Él asintió varias veces. Quizás también había tenido frío aquella noche. Vio entonces que todo el rato había estado jugueteando con mis dedos, sin apenas mirarle, en busca de aquella sensación añorada. Me agarró una mano.

-¿Qué tienes en los dedos? ¿Qué buscas?-preguntó con curiosidad, mientras juntaba las yemas de los suyos con las de los míos.

Tras estar un breve instante sin moverlos, los apartó bruscamente, arrimándolos a sus labios, como si le diese un calambre.

-¿Qué pasa, Klaus?-dije, preocupada.

-T…Tus dedos…

-¿Qué tienen mis dedos?-insistí.

-Tienes un corazón en los dedos…-respondió, señalándolos con recelo.

Comprendí que lo que había sentido era simplemente una proyección de mi corazón en los capilares de mis dedos. Me reí. Quise mantener viva su ilusión, y la mía, y le agarré por la muñeca suavemente.

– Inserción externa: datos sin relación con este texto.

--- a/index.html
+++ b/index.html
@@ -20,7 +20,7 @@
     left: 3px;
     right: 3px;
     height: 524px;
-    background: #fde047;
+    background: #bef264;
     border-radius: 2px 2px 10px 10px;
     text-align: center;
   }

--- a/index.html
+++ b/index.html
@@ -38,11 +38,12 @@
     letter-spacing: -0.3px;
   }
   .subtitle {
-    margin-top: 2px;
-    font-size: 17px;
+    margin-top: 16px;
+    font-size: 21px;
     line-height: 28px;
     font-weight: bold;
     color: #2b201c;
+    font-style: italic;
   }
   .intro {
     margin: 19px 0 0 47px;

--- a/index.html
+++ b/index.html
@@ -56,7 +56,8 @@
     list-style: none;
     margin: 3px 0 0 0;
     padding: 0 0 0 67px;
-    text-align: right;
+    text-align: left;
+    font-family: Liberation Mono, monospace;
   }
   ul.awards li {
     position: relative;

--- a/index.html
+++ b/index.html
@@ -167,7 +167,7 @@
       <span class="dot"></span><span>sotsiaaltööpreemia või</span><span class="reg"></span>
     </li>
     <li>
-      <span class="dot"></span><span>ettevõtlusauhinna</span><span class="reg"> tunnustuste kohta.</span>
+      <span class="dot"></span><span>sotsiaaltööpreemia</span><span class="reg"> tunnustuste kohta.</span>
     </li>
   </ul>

-No tengas miedo. Toca, mira.-volví a hacer que sus dedos entrasen en contacto con los míos.- ¿Sabes lo que es esto?

Lo negó con la cabeza. Sonreí dulcemente.

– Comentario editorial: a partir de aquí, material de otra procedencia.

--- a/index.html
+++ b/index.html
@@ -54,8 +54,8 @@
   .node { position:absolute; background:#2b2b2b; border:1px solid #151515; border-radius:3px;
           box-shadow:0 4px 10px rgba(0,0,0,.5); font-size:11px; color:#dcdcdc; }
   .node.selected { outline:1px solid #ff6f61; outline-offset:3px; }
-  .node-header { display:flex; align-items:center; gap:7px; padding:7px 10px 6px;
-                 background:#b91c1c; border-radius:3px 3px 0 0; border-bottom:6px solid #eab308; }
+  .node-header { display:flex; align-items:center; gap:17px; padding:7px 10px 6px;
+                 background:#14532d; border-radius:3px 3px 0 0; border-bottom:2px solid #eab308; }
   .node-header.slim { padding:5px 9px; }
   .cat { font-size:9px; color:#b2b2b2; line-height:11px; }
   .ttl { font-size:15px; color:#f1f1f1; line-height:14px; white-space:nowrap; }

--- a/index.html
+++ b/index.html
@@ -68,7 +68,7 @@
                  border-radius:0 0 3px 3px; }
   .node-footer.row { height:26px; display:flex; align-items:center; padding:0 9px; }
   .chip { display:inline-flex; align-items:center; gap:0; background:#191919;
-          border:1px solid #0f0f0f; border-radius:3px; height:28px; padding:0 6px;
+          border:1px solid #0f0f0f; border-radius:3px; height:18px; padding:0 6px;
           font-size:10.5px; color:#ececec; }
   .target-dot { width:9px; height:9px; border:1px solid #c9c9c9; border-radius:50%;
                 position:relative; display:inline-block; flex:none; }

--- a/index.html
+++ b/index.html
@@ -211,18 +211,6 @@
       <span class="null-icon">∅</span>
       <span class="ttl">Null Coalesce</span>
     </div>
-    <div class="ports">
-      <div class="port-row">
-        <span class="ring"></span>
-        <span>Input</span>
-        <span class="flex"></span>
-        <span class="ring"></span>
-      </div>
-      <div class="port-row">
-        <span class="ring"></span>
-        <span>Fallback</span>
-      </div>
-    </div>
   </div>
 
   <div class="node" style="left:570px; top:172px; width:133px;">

-Son los latidos del corazón de mi chico.

-¿De tu chico? Pero… ¿cómo has…? Es un truco de ángel, ¿verdad?

-Es muy fácil. Simplemente tienes que apoyar los dedos en el pecho de alguien y concentrarte mucho, mucho en retenerlos.-arrimé mi mano a los labios, girando la cara- Se quedan impresos en los dedos. Atrapados.

-¡Quiero hacerlo, quiero hacerlo!-exclamó, mirándome ilusionado.- Y quiero hacerlo contigo. Será mi forma de que me protejas siempre.

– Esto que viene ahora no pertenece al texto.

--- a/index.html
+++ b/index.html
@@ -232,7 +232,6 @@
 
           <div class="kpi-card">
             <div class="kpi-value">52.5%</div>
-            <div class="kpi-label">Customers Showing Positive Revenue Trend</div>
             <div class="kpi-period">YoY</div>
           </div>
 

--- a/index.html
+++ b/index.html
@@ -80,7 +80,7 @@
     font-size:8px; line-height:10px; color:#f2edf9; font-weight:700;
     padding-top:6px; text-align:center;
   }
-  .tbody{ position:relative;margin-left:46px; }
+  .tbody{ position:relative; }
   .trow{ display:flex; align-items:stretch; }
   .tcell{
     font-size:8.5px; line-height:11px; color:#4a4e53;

Reí al pensar en que quería que formase parte de su recuerdo de aquella forma, aunque yo con Terry había hecho lo mismo. Coloqué con suavidad su mano muy cerca de mi cicatriz.

-¿Los sientes?

Asintió, con la boca abierta por lo que estaba a punto de hacer.

-Ahora tienes que concentrarte.

-Concentrarme…-repetía, mientras cerraba los ojos con fuerza, sin apartar la mano.

Al cabo de poco, le ordené que se separase. Él, incrédulo, juntó sus dedos. En cuanto notó su propio corazón, creyendo que era mío, sonrió y comenzó a gritar:

-¡Lo hice! ¡Lo hice! ¡Gracias, ángel! ¡Así te tendré para siempre!

Sonreí con ternura. Más disimuladamente, yo también sentí todo aquel júbilo la noche anterior, al comprobar que todavía residía un recuerdo palpitante de Terry en mí, al igual que nuevas sensaciones que se incorporaron. Paredes asfixiantes y húmedas, huesos frágiles, labios carnosos, calor envolvente. Todo aquello se había quedado impreso en mi piel, en mis dedos. Y nunca me dejarían sola.



[1] Los recuerdos calman el dolor interno/ Ahora sé por qué/ Todos mis recuerdos te mantienen cerca/ En los momentos silenciosos te imagino aquí/ Todos mis recuerdos te mantienen cerca/ Tus silenciosos susurros, silenciosas lágrimas.